The evening begins with Tom Purbeck‘s astute Grenfell reciting Tony Harrison’s poetically rich text. It’s a case of the script truly standing out for its lyricism rather than the performance being projected. Purbeck is respectful towards Harrison’s text, however there is a block; there is room for a sense of authenticity and humanity to shine through. Jimmy Walters directs an ensemble-rich production, the cast vibrantly creating the hoards of personalities present in this mythical tale. Satyrs tap dance, goddesses speak to the masses and hooligans protest. Dylan Mason, James Rigby, Nik Drake, Sacha Mandel, Dannie Pye and Adam Small support one another, they’re all on the same page, careful not to upstage each other which is endearing to watch. They bring an authenticity that is a breath of fresh air to watch.

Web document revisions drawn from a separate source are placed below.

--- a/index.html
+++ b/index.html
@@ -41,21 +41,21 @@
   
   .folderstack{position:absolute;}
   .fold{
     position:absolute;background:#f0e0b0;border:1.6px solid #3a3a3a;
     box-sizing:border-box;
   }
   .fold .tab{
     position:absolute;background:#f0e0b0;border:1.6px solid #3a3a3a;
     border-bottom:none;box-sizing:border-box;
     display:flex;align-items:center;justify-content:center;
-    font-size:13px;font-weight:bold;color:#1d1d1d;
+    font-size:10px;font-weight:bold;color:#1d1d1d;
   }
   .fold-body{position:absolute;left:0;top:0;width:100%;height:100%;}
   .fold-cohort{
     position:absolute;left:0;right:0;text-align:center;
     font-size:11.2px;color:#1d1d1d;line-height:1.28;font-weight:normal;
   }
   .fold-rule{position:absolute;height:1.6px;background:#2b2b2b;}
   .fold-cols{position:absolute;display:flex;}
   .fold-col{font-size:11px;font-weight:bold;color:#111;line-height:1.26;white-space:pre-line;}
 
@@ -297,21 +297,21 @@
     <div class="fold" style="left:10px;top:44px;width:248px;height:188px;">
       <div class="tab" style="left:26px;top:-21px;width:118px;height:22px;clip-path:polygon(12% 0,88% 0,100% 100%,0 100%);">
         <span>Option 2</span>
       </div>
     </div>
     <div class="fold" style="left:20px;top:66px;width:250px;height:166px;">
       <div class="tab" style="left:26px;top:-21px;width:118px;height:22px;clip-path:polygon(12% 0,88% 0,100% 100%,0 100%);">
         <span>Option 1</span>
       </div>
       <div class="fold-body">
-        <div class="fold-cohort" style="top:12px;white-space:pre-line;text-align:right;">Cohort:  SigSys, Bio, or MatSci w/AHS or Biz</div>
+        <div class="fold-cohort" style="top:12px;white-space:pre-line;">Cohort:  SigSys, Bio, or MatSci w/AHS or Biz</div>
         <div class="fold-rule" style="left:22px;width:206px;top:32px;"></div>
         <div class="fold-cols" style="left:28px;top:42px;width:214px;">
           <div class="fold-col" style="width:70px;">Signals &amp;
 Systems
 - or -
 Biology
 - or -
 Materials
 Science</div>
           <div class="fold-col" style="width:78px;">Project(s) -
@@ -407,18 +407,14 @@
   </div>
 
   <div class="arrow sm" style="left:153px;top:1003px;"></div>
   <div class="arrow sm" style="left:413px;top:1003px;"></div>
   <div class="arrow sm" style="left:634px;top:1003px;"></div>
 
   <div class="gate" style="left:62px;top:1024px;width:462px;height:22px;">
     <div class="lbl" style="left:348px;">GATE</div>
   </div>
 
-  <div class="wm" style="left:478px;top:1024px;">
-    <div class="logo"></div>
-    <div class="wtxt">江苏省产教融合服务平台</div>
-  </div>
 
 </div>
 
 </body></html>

The narrative however can prove quite challenging to follow and this creates a barricade between the audience and the performance. It’s an ambitious script, and is lyrically rich however doesn’t fulfil the potential it could do due to not reaching the level of intensity required. Phil Lindley’s stage design is a stand out feature. Torn up papyrus scrolls litter the initimate stage and walls are lined with ancient Egyptian text. This promotes a feeling of adventure and mystique and leaves you questioning what secrets this cave could be concealing. Rob Mills‘ projections are also a stand out. They are minimal yet contribute positively to the show. An image of Apollo through a multicoloured filter updates the ancient tale. Images of modern day theatre buildings as well as lyrics to a song help to transport the audience to the modern day.

The production doesn’t quite reach its dramatic potential however there are stand out scenes that really have the audience gripped. 3.5/5

Review written by Lucy Basaba.

The Trackers of Oxyrhychus is currently showing at the Finborough Theatre until Saturday 28th January. For more information on the production, visit here…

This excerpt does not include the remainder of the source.